Prescription drugs are now implicated in 70% of overdose deaths according to the latest official statistics.

The Health Research Board has found that methadone was implicated in nearly one third of drug deaths while the sedative diazepam was present in over one in four. 

The National Drug-Related Deaths Index for 2016 found that deaths involving legal drugs is increasing and overdoses resulting from more than one drug or polydrug deaths increased from 44% of the total in 2004 to 62% in 2016.

Overall the statistics show that the number of poisoning deaths were 354 in 2016, down from a peak of 400 in 2013.

Deaths involving heroin and cocaine dropped sharply after 2009, deaths involving drugs classed as benzodiazepines, antidepressants and other prescription drugs more than doubled.
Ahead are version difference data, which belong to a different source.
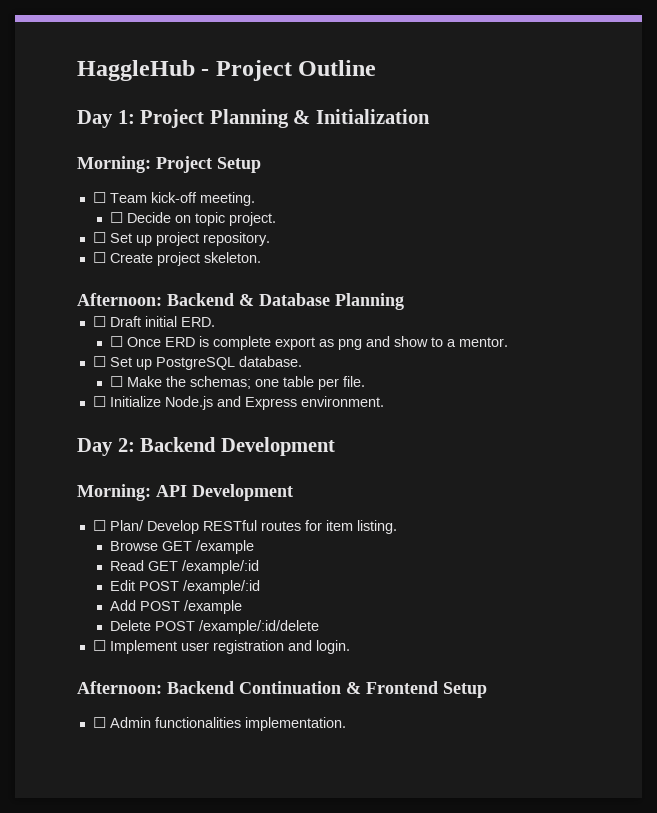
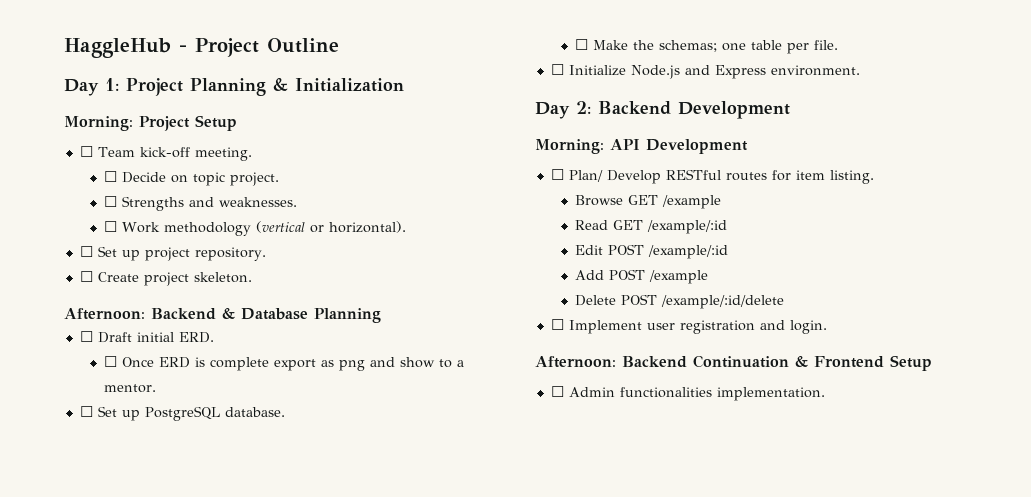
+ ☐ Strengths and weaknesses.
+ ☐ Work methodology (vertical or horizontal).

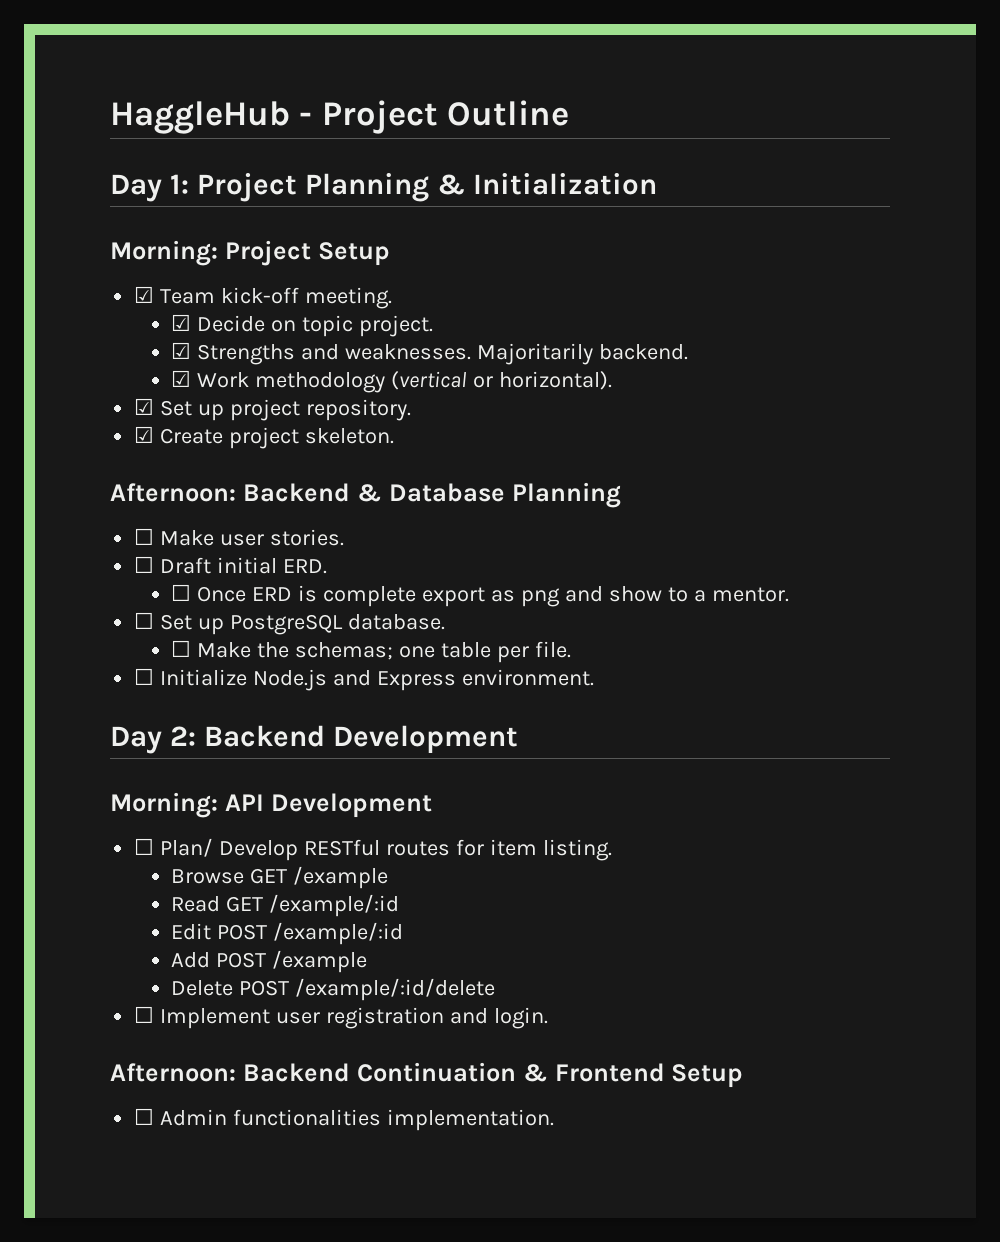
- ☐ Team kick-off meeting.
+ ☑ Team kick-off meeting.
- ☐ Decide on topic project.
+ ☑ Decide on topic project.
- ☐ Strengths and weaknesses.
- ☐ Work methodology (vertical or horizontal).
+ ☑ Strengths and weaknesses. Majoritarily backend.
+ ☑ Work methodology (vertical or horizontal).
- ☐ Set up project repository.
+ ☑ Set up project repository.
- ☐ Create project skeleton.
+ ☑ Create project skeleton.
+ ☐ Make user stories.

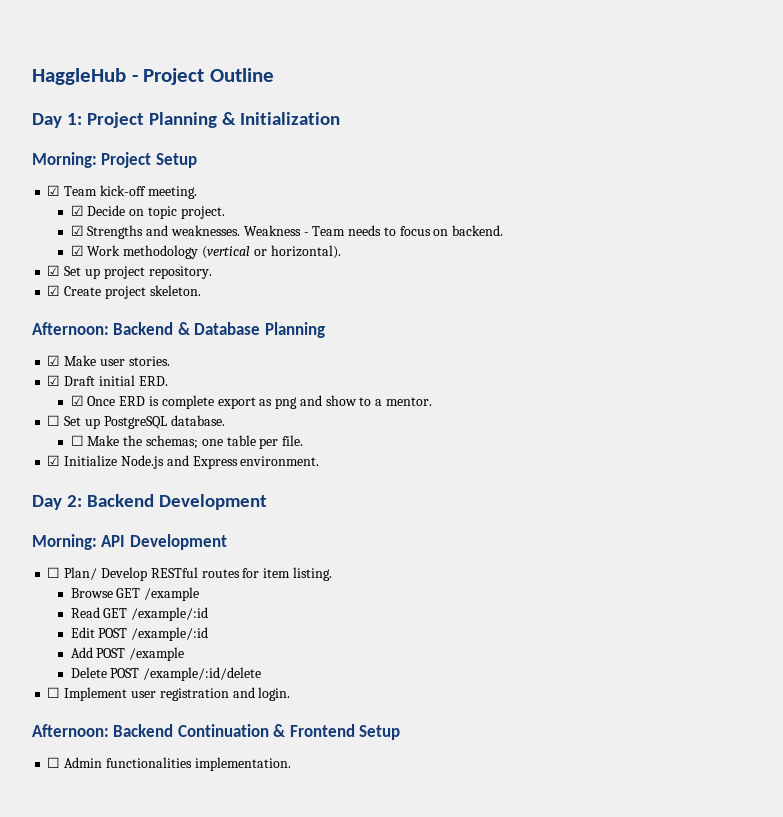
- Majoritarily backend.
+ Weakness - Team needs to focus on backend.
- ☐ Make user stories.
+ ☑ Make user stories.
- ☐ Draft initial ERD.
+ ☑ Draft initial ERD.
- ☐ Once ERD is complete export as png and show to a mentor.
+ ☑ Once ERD is complete export as png and show to a mentor.
- ☐ Initialize Node.js and Express environment.
+ ☑ Initialize Node.js and Express environment.

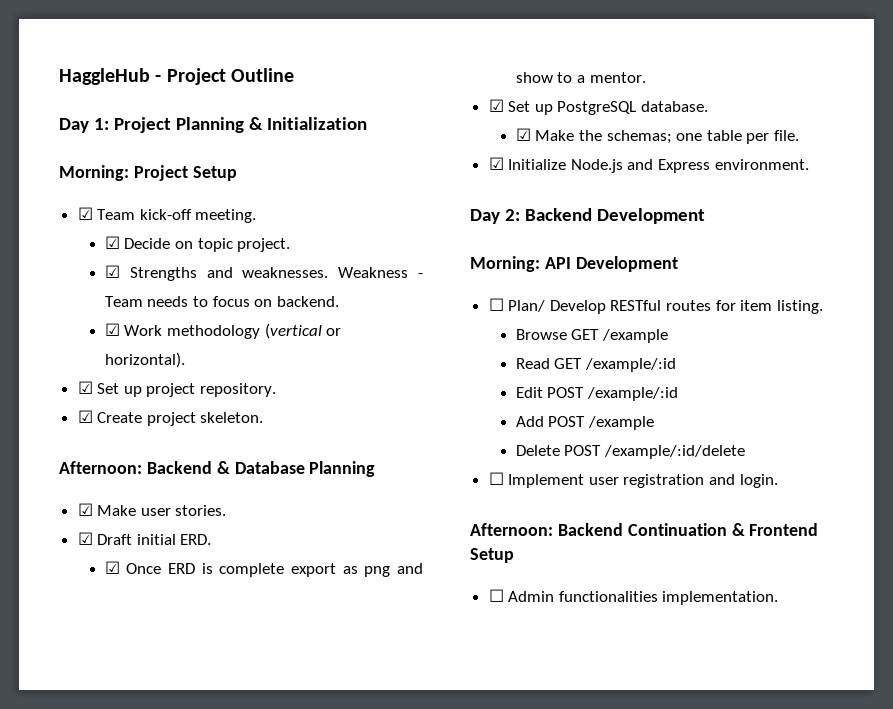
- ☐ Set up PostgreSQL database.
+ ☑ Set up PostgreSQL database.
- ☐ Make the schemas; one table per file.
+ ☑ Make the schemas; one table per file.

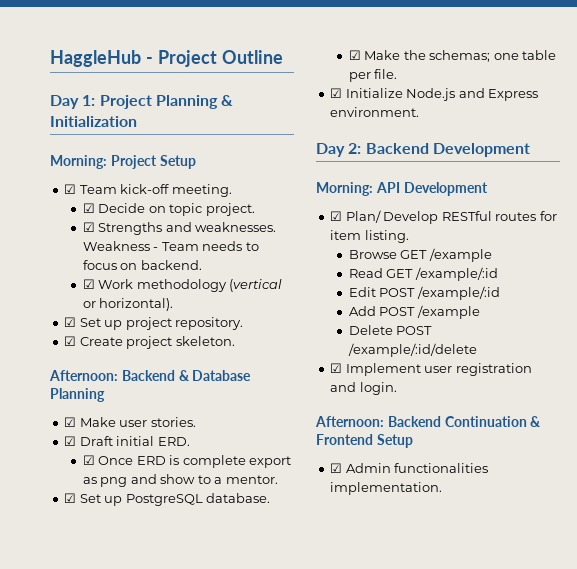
- ☐ Plan/ Develop RESTful routes for item listing.
+ ☑ Plan/ Develop RESTful routes for item listing.
- ☐ Implement user registration and login.
+ ☑ Implement user registration and login.
- ☐ Admin functionalities implementation.
+ ☑ Admin functionalities implementation.

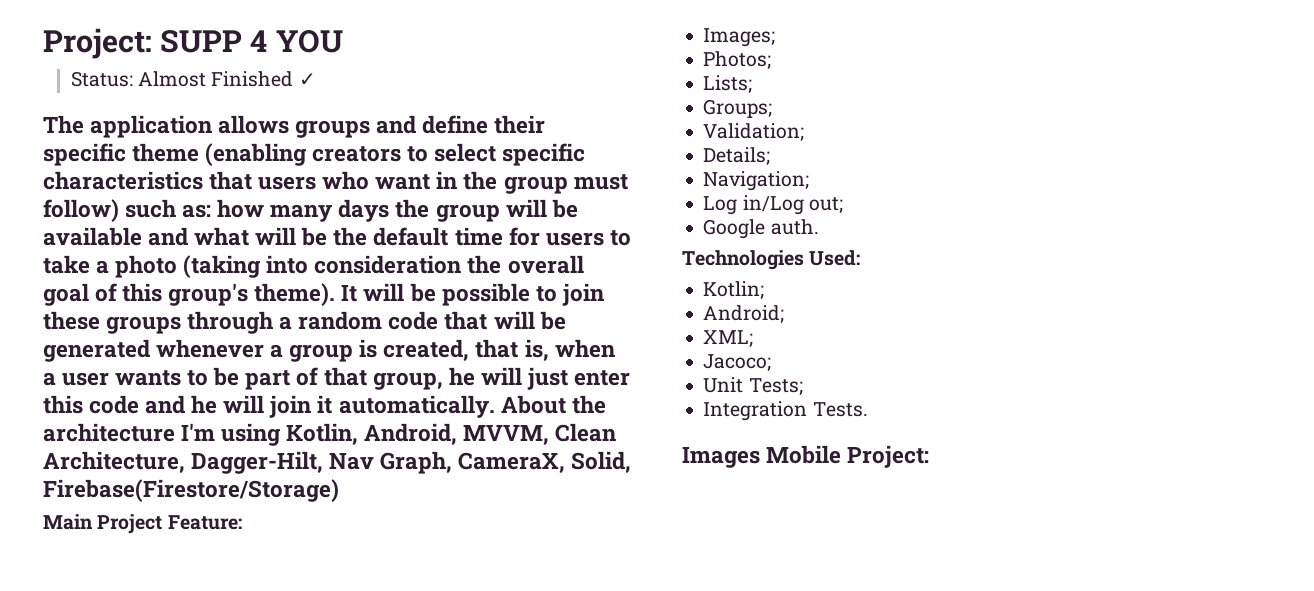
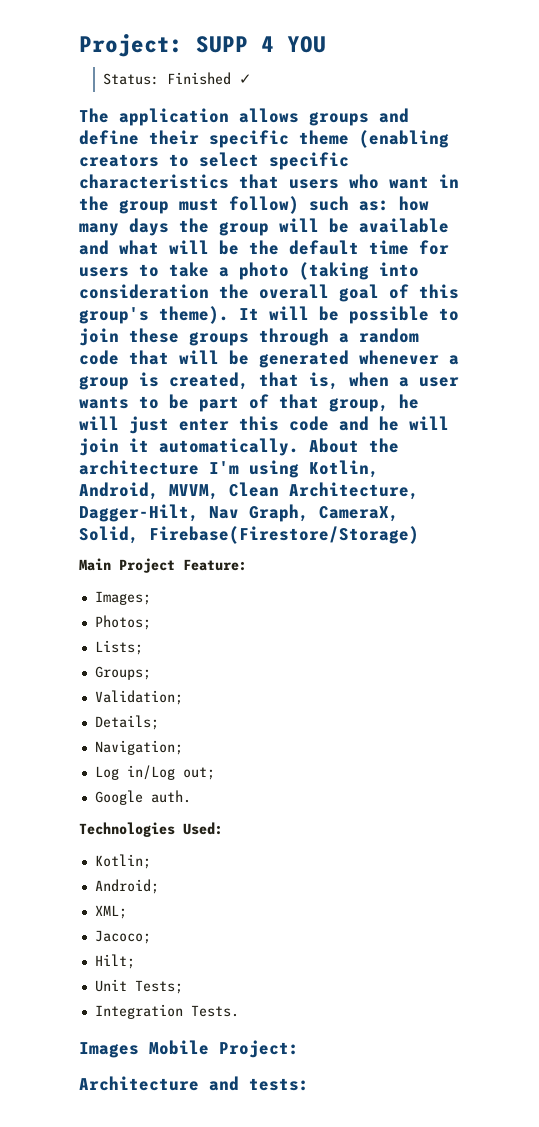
- Status: Almost Finished ✓
+ Status: Finished ✓
+ Hilt;
+ Architecture and tests:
Deaths involving individual prescription drugs have shown the biggest increases between 2004 and 2016, Zopliclone up to 59 from five,  while those from pregabalin a painkilling and anti anxiety drug has increased to 65 from 0.

Anti-anxiety drug Alprazalam increased to 46 from "less than five" in the same period.

Alcohol is the single most common drug to be implicated in fatal poisonings with a total of 132 deaths down from 143 in 2013.

Of the 16 drugs listed in the index only three - heroin, cocaine and MDMA or ecstasy - are illegal.

Deaths with heroin present were down to 72 from a peak of 114 in 2009, while 41 deaths with cocaine present were recorded - down from a peak of 65 in 2007.

However, deaths involving cocaine have increased in recent years up 70% since 2011.

There was MDMA present in eight overdoses down from 15 in 2014 while "new psychoactive substances" or head shop drugs are now implicated for "less than five" deaths compared to 30 in 2013.

Of all the deaths only 34 - or under 5% - involved people who were injecting drugs at the time.

More drug users died from non-poisoning causes for the second year in a row. There were 382 such deaths in 2016, including 24% by suicide, 15% from cardiac events and 12% from liver disease.

All drug related deaths combined were at 736, up 70% since 2004 when the figure was 431.